# Wireless Charger And Custom Roms/kernels?



## kicker22004 (Jun 12, 2011)

Ok i'm not sure if this has been brought up before, if so i'm sorry if it is. But i just bought my Wireless Charger from Big Red and lovin it. The only problem i'v found is that it only works with a stock Kernel ie no overclocking or AOSP Roms...as of now i'm running Bamf SoAB with the stock kernel but would like to OC because it's a bit laggy without it...also would like to see if the Kernel Dev's could find a way to fix this because i really enjoy OMFGB.


----------



## quarterinchkilla (Sep 28, 2011)

Ive struggled with this for sometime now. The only one that doesnt support qi charging is ziggy. Most of the others do i.e slayhers stock cm7, all of imoseyons (will show a question mark while charging). The nicest confirmation ive found is with HTCs newest Tbolt kernel though. Hope that helps


----------



## kicker22004 (Jun 12, 2011)

So if it shows the ! Mark its still charging?


----------



## quarterinchkilla (Sep 28, 2011)

kicker22004 said:


> So if it shows the ! Mark its still charging?

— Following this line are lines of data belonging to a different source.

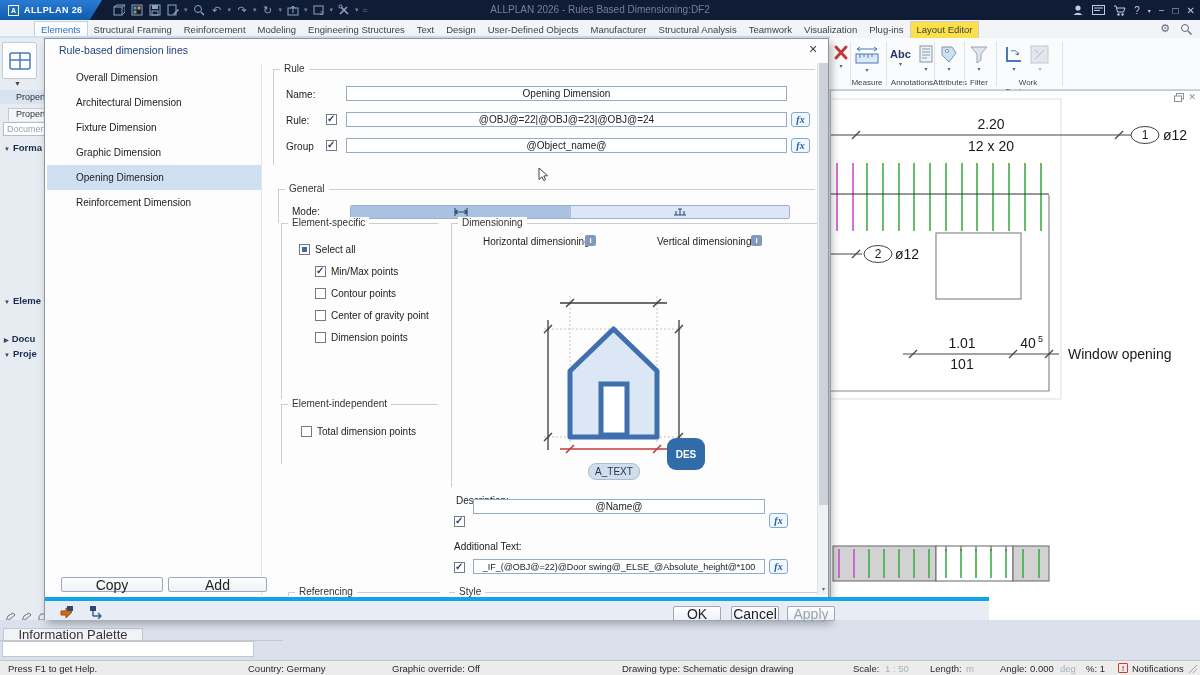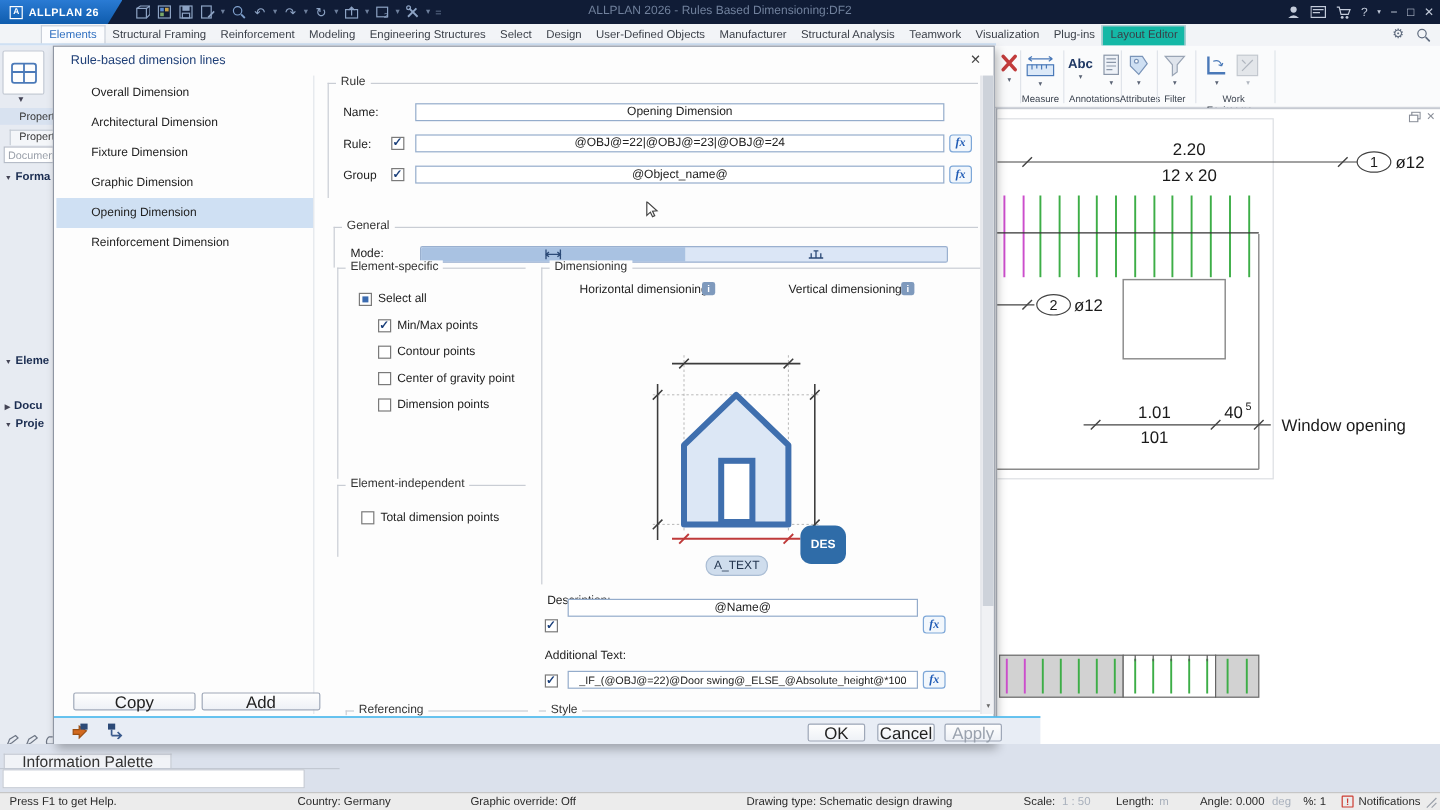"Select" span.rtab { text: Select -> Text }
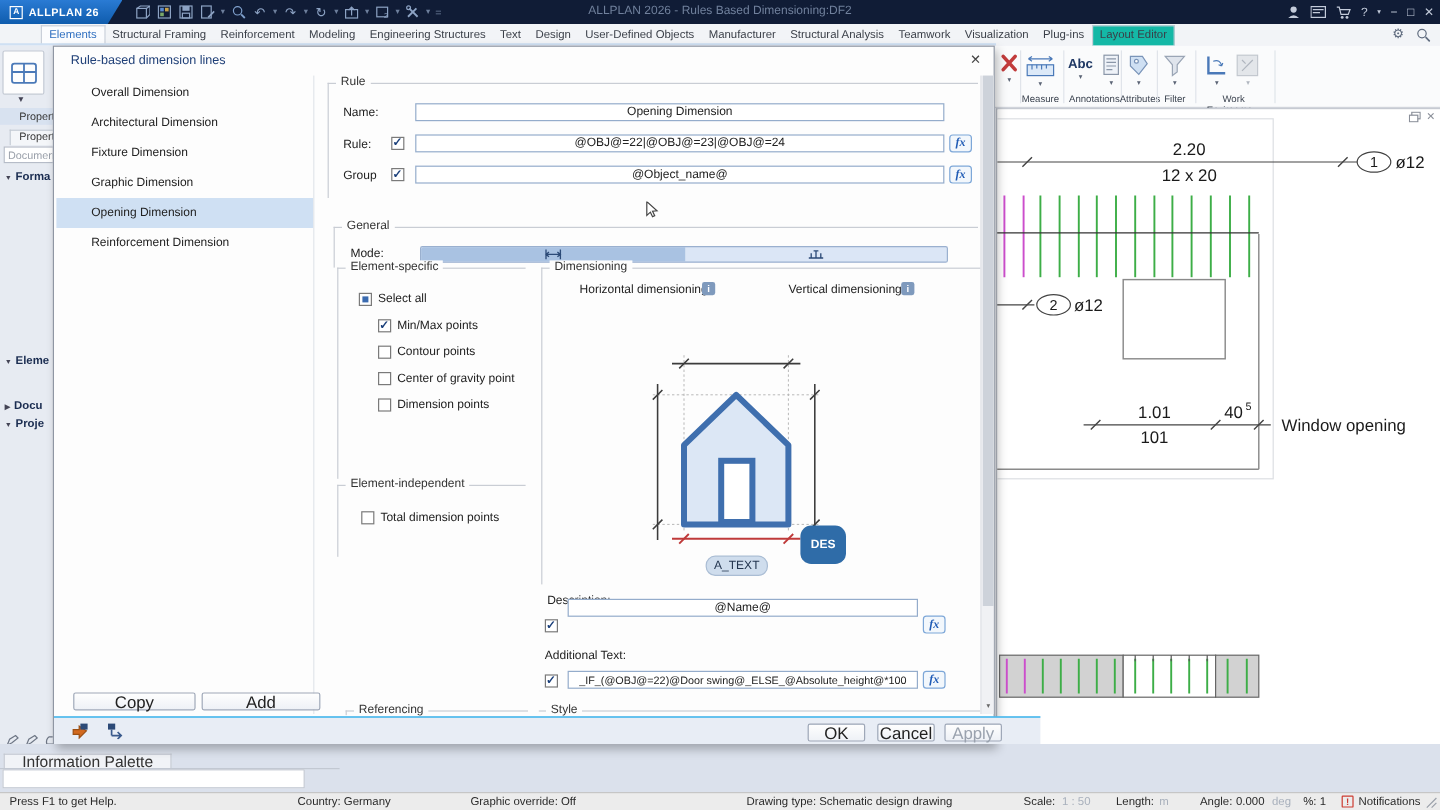"Layout Editor" .rtab.framed { background: #14b8a6 -> #fde047 }
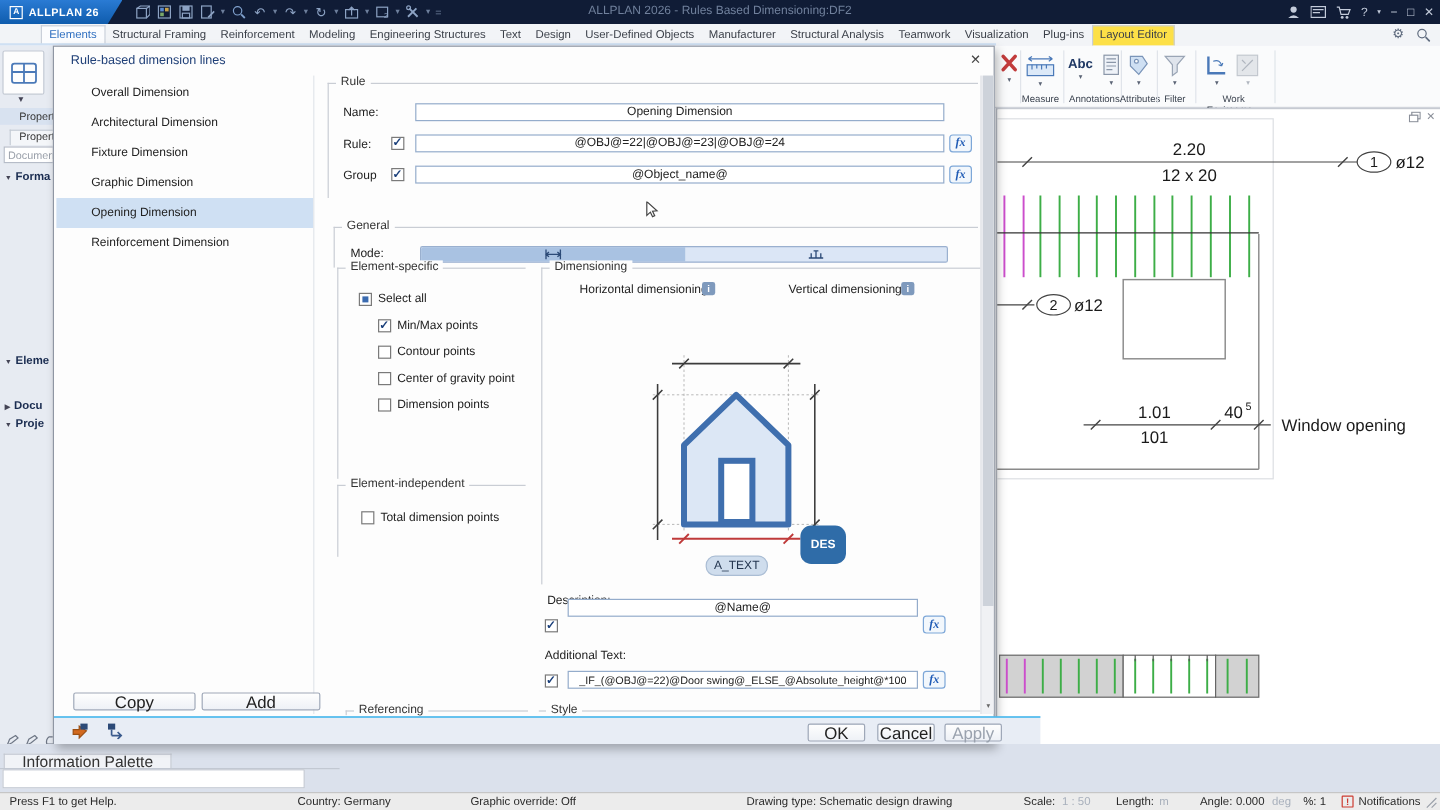"OK" .dlg-bar { border-top: 1px solid #0ea5e9 -> 4px solid #0ea5e9; width: 822px -> 944px }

Yes! it is still charging (it threw me also) I dont think it charges as fast though, also the notification light doesnt light up nor will the screen turn on. I am real funny about that kind of stuff. As I said before though slayhers kernel works beautifully, the LED lights up (albeit at 90%), it shows its charging in the battery display and everything. Also the stock HTC kernel if you can find it works well also. Imo's kernel is the only one that will allow you to overclock and will also recognize the wireless charging pad, but there is no LED notification and there is a (?) mark where the battery is.


----------